____ Given records

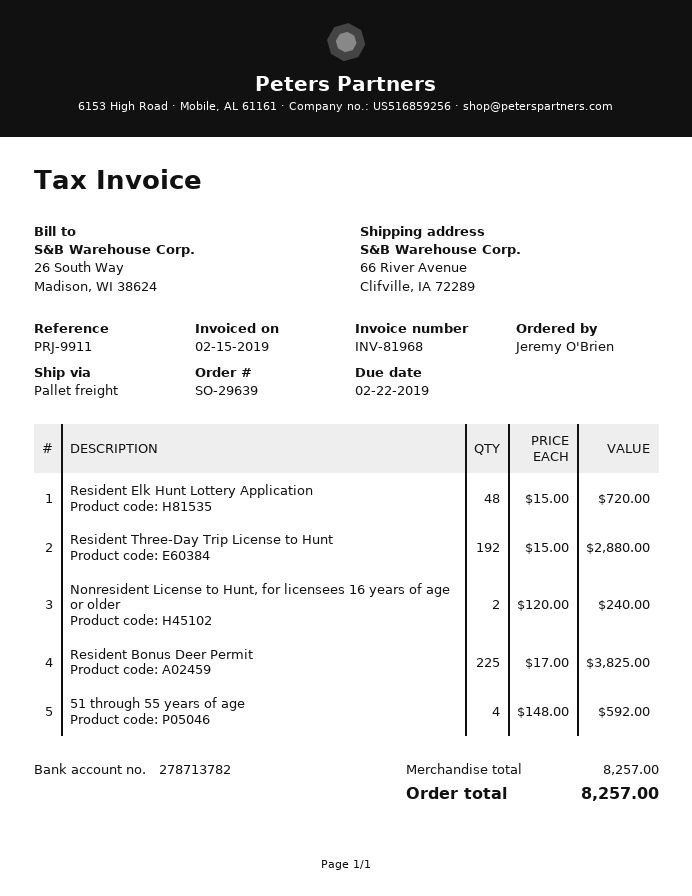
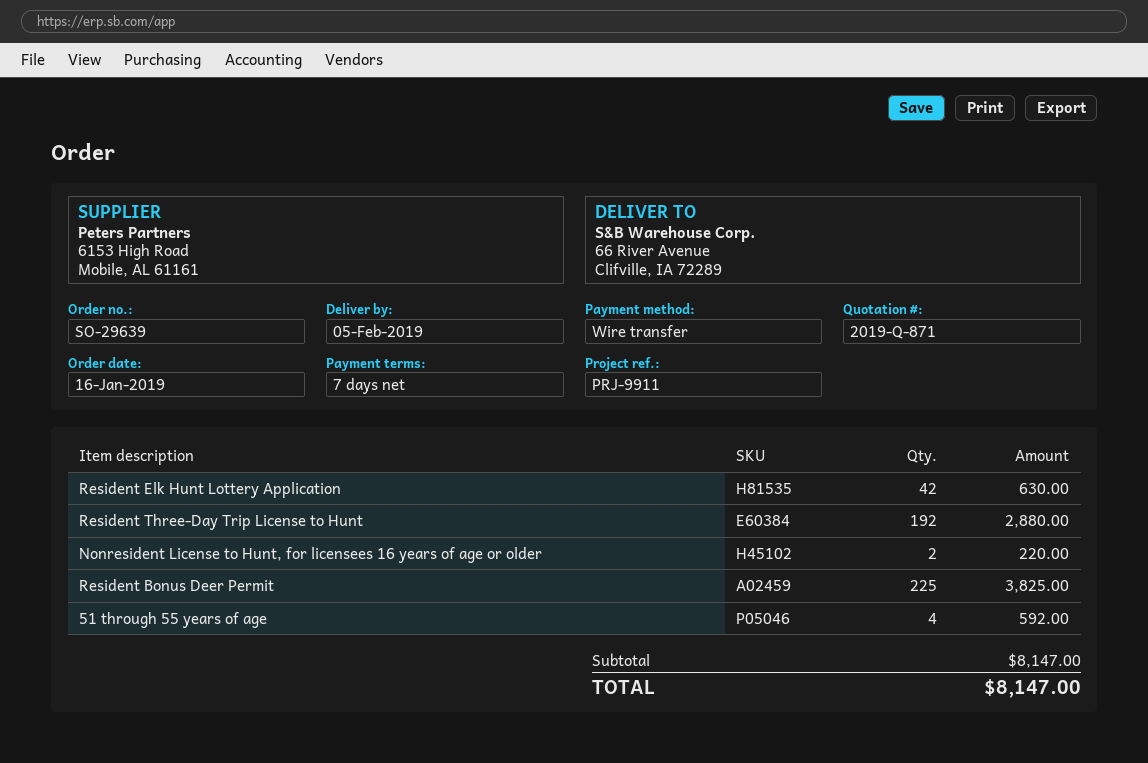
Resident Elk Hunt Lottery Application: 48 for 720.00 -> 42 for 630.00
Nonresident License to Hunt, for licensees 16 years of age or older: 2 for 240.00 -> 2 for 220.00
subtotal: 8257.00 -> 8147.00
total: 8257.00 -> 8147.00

________
____ Given records

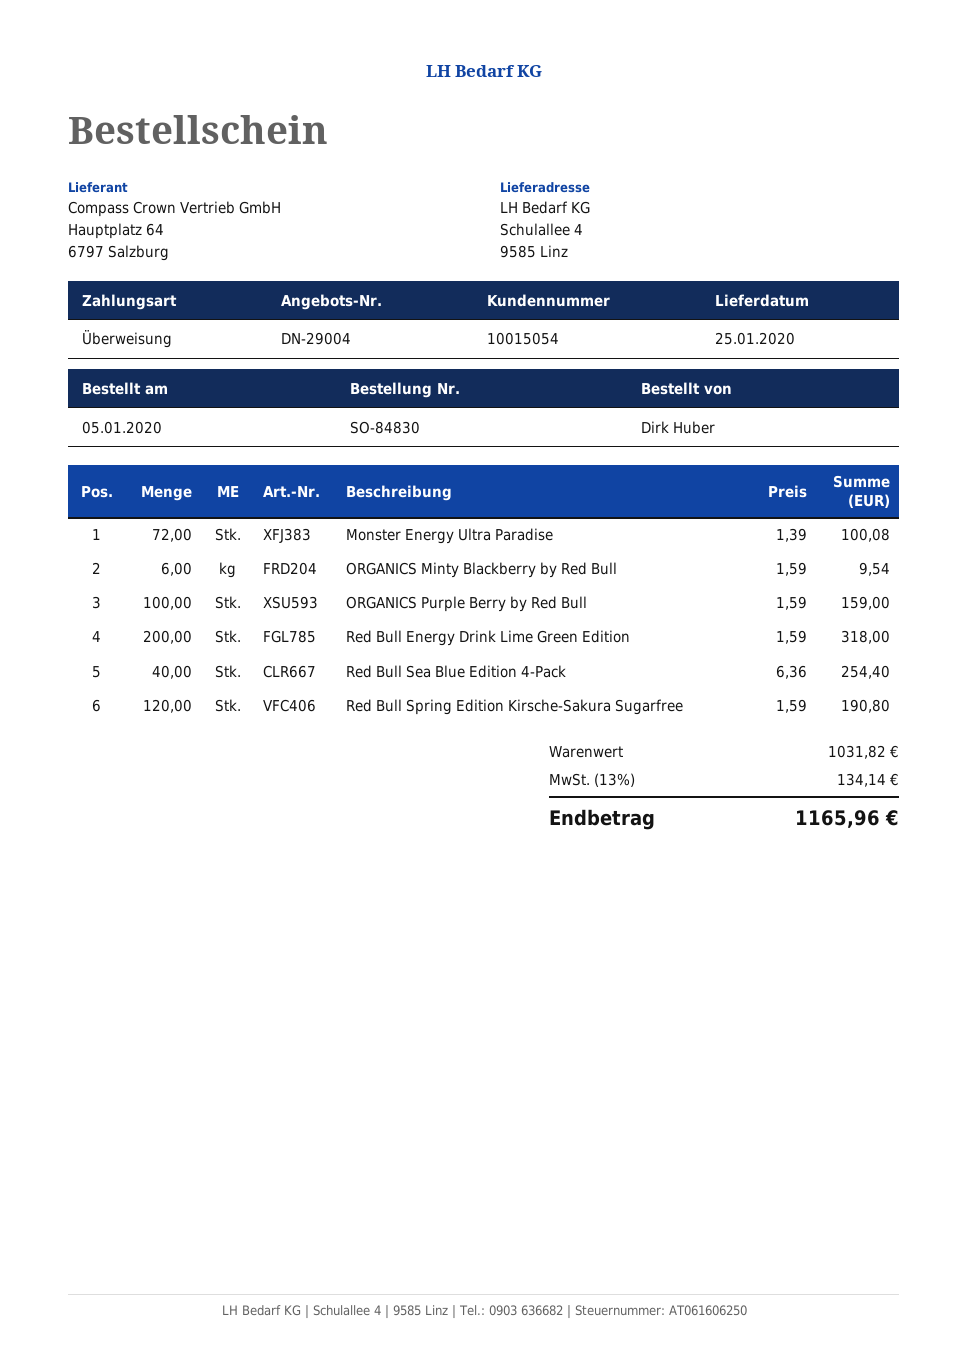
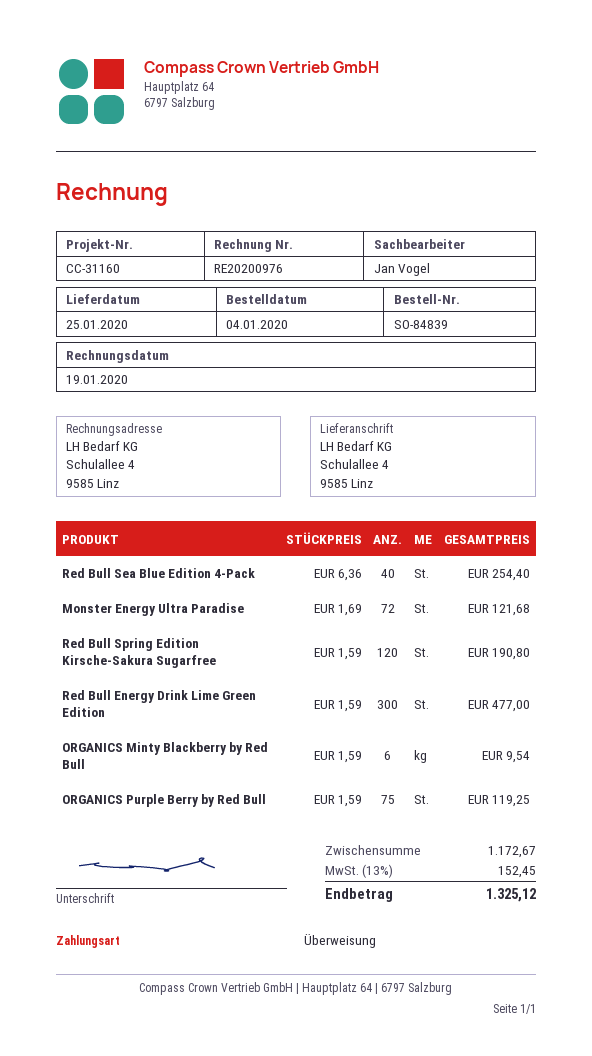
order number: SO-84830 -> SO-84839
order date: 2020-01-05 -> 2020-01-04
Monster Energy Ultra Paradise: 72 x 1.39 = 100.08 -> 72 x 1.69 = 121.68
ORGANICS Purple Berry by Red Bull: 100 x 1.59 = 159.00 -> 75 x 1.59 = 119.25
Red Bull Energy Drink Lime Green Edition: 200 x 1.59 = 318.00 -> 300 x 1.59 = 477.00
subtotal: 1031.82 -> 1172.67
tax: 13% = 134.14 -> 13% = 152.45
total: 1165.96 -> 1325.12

________

=== Activity ===
Above are records; repeat only the lines starting at the line with "ORGANICS Purple Berry" and ending at the line with "total: 1165.96 -> 1325.12", exactly as they appear, both included.

=== Answer section ===
ORGANICS Purple Berry by Red Bull: 100 x 1.59 = 159.00 -> 75 x 1.59 = 119.25
Red Bull Energy Drink Lime Green Edition: 200 x 1.59 = 318.00 -> 300 x 1.59 = 477.00
subtotal: 1031.82 -> 1172.67
tax: 13% = 134.14 -> 13% = 152.45
total: 1165.96 -> 1325.12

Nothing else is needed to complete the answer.